The major advantages of the LoT assay include: the use of patient’s iPSC, the storable feature at foregut stage, assay throughput, and the multiplexed readouts for analyzing interplay between other factors such as mitochondrial stress. As mentioned above, retrospective studies revealed that multiple cell stress potentials were associated with the incidence of DILI ²³ and the LoT assay showed comparable results with that study, since cell viability was decreased dependent on dual readouts; mitochondrial and cholestatic stress. Oxidative stress plays an important role in cell death and has been linked to the development of cholestatic liver injury ³⁹. Hydrophobic bile acids accumulate intracellularly during cholestasis and interfere with normal mitochondrial electron transport, inhibiting the activity of respiratory complexes I and III and consequently reducing adenosine triphosphate synthesis ⁴⁰, resulting mitochondrial dysfunction-induced apoptosis ⁴¹. In line with these findings, our correlational analysis of these dual readouts indicated cholestatic stress was the more dominating factor for liver injury compared with mitochondria stress.

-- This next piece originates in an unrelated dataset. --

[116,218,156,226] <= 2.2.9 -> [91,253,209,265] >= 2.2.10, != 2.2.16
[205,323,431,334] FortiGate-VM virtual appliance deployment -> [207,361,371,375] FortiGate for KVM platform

Notably, different susceptibilities to Bosentan that were associated with gene variants were recapitulated by our LoT system using multi-donor iPSC-derived HLO. Due to difficulty and inefficiency in primary liver tissue sampling³⁴ particularly from healthy individuals without diseases, iPSC-derived HLO generated from healthy donors will be a valuable tool for precision studies as was preliminarily demonstrated here with CYP2C9*2 carrier identification. More importantly, recently evolving large scale iPSC bank with gene-sequencing data will enable an imaginable cohort coupled with genomic stratification ⁴². LoT might serve as an exciting strategy for the pharmaceutical industry by providing essential insights to minimize the potential for DILI.

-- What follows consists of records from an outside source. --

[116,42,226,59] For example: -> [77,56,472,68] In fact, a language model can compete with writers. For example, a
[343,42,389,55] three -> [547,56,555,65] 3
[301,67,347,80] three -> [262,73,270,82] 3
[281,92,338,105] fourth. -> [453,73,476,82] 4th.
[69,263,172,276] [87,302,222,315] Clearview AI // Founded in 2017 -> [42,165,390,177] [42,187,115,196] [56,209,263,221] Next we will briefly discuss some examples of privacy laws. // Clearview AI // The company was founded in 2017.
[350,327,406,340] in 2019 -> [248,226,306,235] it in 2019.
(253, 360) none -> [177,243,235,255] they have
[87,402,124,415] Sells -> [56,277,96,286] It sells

Limitations for this study

LoT system is currently oversimplified model that lacks adaptive immune components. For this reason, to fully predict other types of DILIs including idiosyncratic-DILI and immune mediated-DILI observed in patients, additional modification is crucial. In addition, the present study was conducted at a single institution. To facilitate the application into preclinical toxicology analysis, 384 well based LoT screening assay needs to be validated in multiple independent institutions with blinded compound testing to further enhance reproducibility and credibility. Although CYP2C9 genetic variation dependent cholestasis exacerbation was shown within over 8 donors LoT assay, this interpretation cannot exclude the possibility of donor-dependent differences rather than genotype-dependence. To formerly prove the causative relationship, isogenic base editing approach in iPSC will be highly informative.

What You Need to Know.

Background and Context

Preclinical identification for drug induced liver injury (DILI) represents a major challenge due to complex pathogenesis and highly variable individual susceptibility to drug.

New Findings

We established a human liver organoid (HLO) based screening model for analyzing DILI pathology and provided the possibility to assess different susceptibility based on polymorphism at organoid resolution.

Limitations

This study was performed in at a single institution with limited compound numbers.

Impact

Self-organized HLO with human hepatocyte-like properties including bile transport function predicts known cholestatic DILI drug activity, and have potential to predicts genomic predisposition for DILI.